Domingos Piedade, antigo presidente do conselho de administração da Circuito Estoril (CE), empresa estatal que explora o Autódromo do Estoril, e Isabel Brazão, ex-administradora da mesma empresa, foram acusados pelo Ministério Público (MP) de crimes de abuso de poder, falsificação e peculato. Em causa estão irregularidades na gestão, como a utilização de cartões de crédito da empresa ao longo de vários anos para pagamento de despesas pessoais, além do recebimento adiantado de vencimentos que depois não foram autorizados pelas Finanças, sendo que o MP reclama de Domingos Piedade a devolução de 14.600 euros.
O processo teve origem numa auditoria da Parpública, holding do Estado que desde 2002 é dona da CE. Domingos Piedade, também conhecido pelos comentários de transmissões televisivas de Fórmula 1, presidiu ao conselho de administração da CE entre 2003 e 2012 e Isabel Brazão foi vogal executiva entre 2007 e 2012.
Segundo a acusação, além de um salário entre 3.500 e 3.800 euros, tinham um cartão de crédito com plafond até 7.500 euros, para suportar despesas ao serviço da CE. No entanto, sustenta o MP, os gestores utilizaram o cartão «para pagamento de despesas pessoais», adquiriram «produtos para si ou seus familiares» e fizeram levantamentos em numerário e transferências para as suas contas. Os valores «eram inseridos numa conta corrente» com a CE e depois, «ocasionalmente, sem qualquer regularidade, quando o decidiam fazer», os arguidos procediam ao pagamento de parte do saldo dessas contas corrente, «através de deduções ao vencimento ou por transferência bancária».
Entre essas despesas estiveram, por exemplo, a fatura mensal do telefone de um filho de Domingos Piedade durante mais de três anos, bem como gastos em restaurantes, cabeleireiros, farmácia, hotéis e viagens de avião.
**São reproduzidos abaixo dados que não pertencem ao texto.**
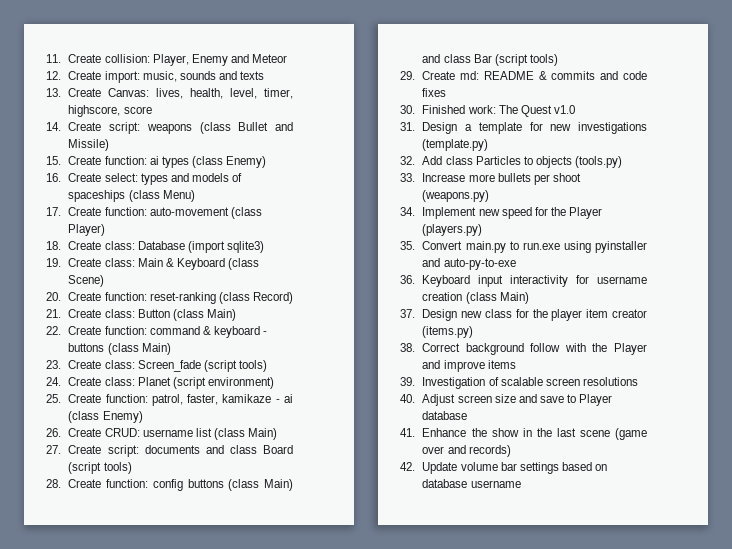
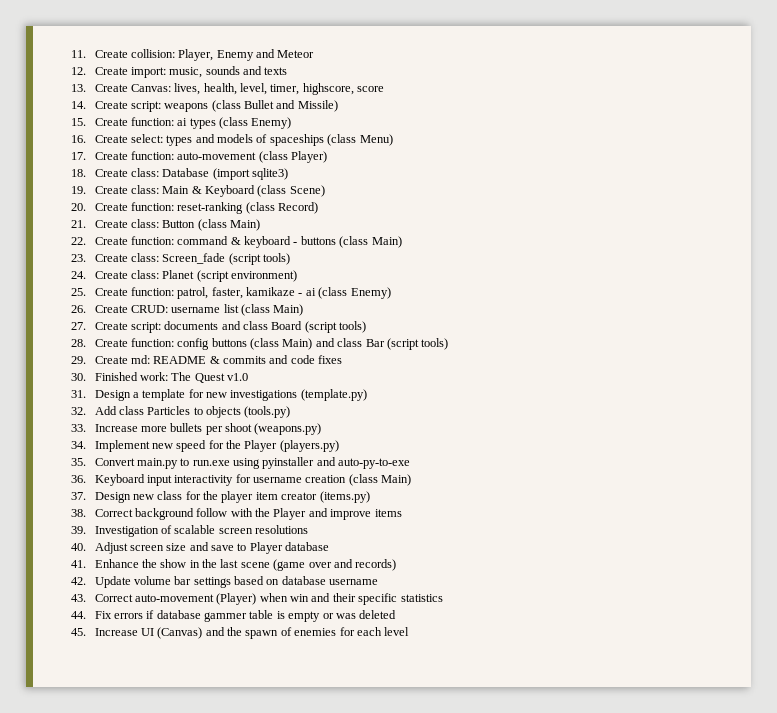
(521, 484) none -> [71,593,443,605] [71,610,397,622] [71,627,410,639] // 43. Correct auto-movement (Player) when win and their specific statistics // 44. Fix errors if database gammer table is empty or was deleted // 45. Increase UI (Canvas) and the spawn of enemies for each level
Ordenados e retroativos sem autorização das Finanças
Além disso, o MP diz que, em várias ocasiões e por ordem dos arguidos, a CE entregou-lhes quantias «a título de adiantamento por vencimentos futuros», sendo os valores incluídos também nas referidas contas corrente. Segundo o MP, tanto Domingos Piedade como Isabel Brazão continuaram a usar o cartão de crédito mesmo depois de o Governo, em março de 2012, ter proibido essa prática aos gestores públicos.
Além disso, em julho de 2012, após os cortes de ordenados no setor público, ambos requereram ao Ministério das Finanças autorização para auferirem um vencimento superior calculado com base no valor médio dos últimos três anos dos seus lugares de origem, possibilidade prevista no estatuto do gestor público. Dois meses depois, apesar de ainda não terem resposta e de a autorização das Finanças ser imprescindível, os arguidos deram ordens aos serviços da CE e estes pagaram de imediato, «a título de antecipação de retroativos», 8.600 euros a Domingos Piedade e 6.600 euros a Isabel Brazão. Não só a ordem foi ilegal, sustenta o MP, como os pedidos viriam a ser indeferidos pelas Finanças, em janeiro de 2013.
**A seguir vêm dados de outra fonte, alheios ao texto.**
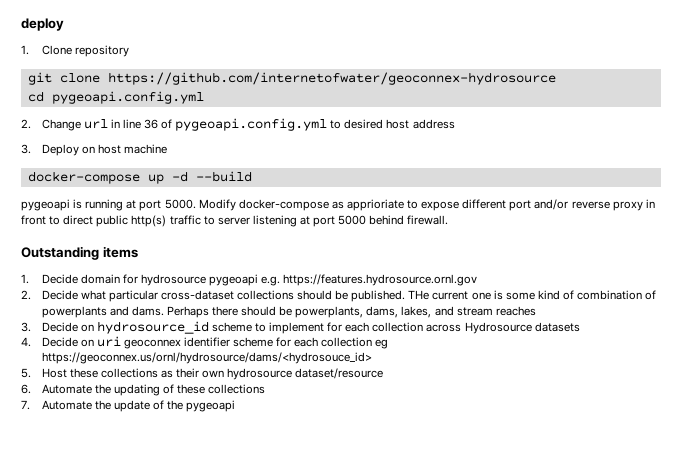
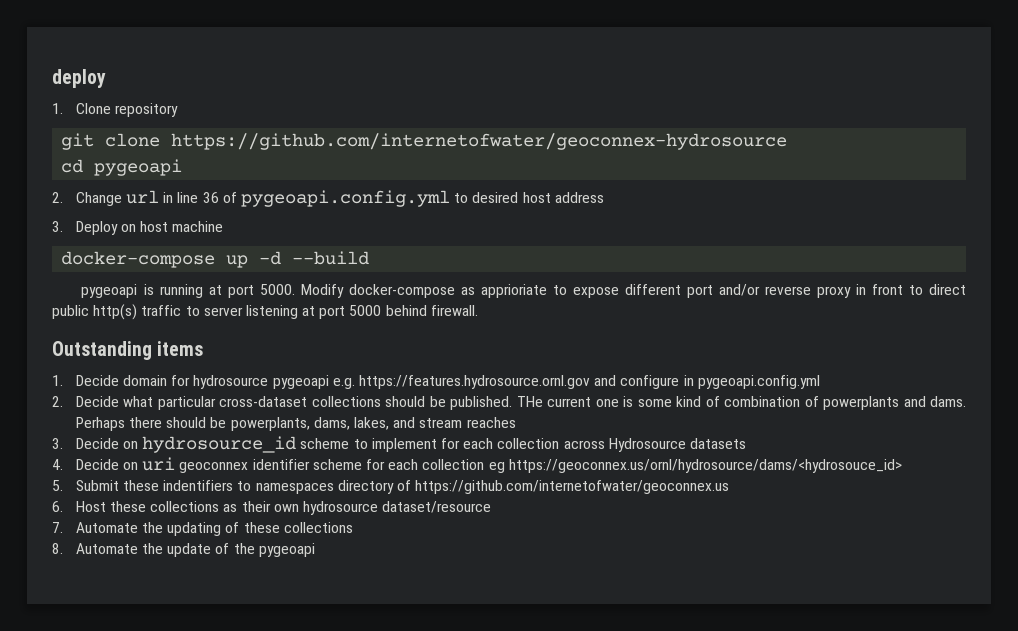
[51,91,204,104] pygeoapi.config.yml -> [94,159,183,176] pygeoapi
(478, 280) none -> [594,375,820,389] and configure in pygeoapi.config.yml
(31, 373) none -> [75,480,730,494] [52,501,63,512] Submit these indentifiers to namespaces directory of https://github.com/internetofwater/geoconnex.us // 6.
[21,384,31,394] 6. -> [52,522,63,533] 7.
[21,400,30,410] 7. -> [52,543,63,554] 8.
Finalmente, Isabel Brazão é acusada de ter apresentado, para comprovar despesas de deslocação ao serviço da CE, faturas de táxi rasuradas de forma a apresentarem valores mais elevados, tendo com isso recebido 430 euros, (para uma despesa real de 29 euros).
No total, no caso de Domingos Piedade está em causa a utilização de 37.900 euros – dos quais o ex-gestor ainda tem em dívida 14.600 euros (8.600 relativos ao adiantamento de vencimentos e 5.900 de despesas consideradas pessoais). O MP acusa-o de sete crimes de abuso de poder. Quanto a Isabel Brazão, acusada de quatro crimes de abuso de poder, um de falsificação de documento e outro de peculato, já devolveu tudo à CE (34 mil euros, relativos às despesas do cartão e ao vencimento).
O SOL contactou Manuel da Ribeira Barros, advogado dos antigos gestores do autódromo, que não quis fazer comentários. Salientou apenas que Domingos Piedade e Isabel Brazão «irão apresentar a sua versão em sede própria» – ou seja, no julgamento, que deverá ser marcado em breve pelo Tribunal de Cascais.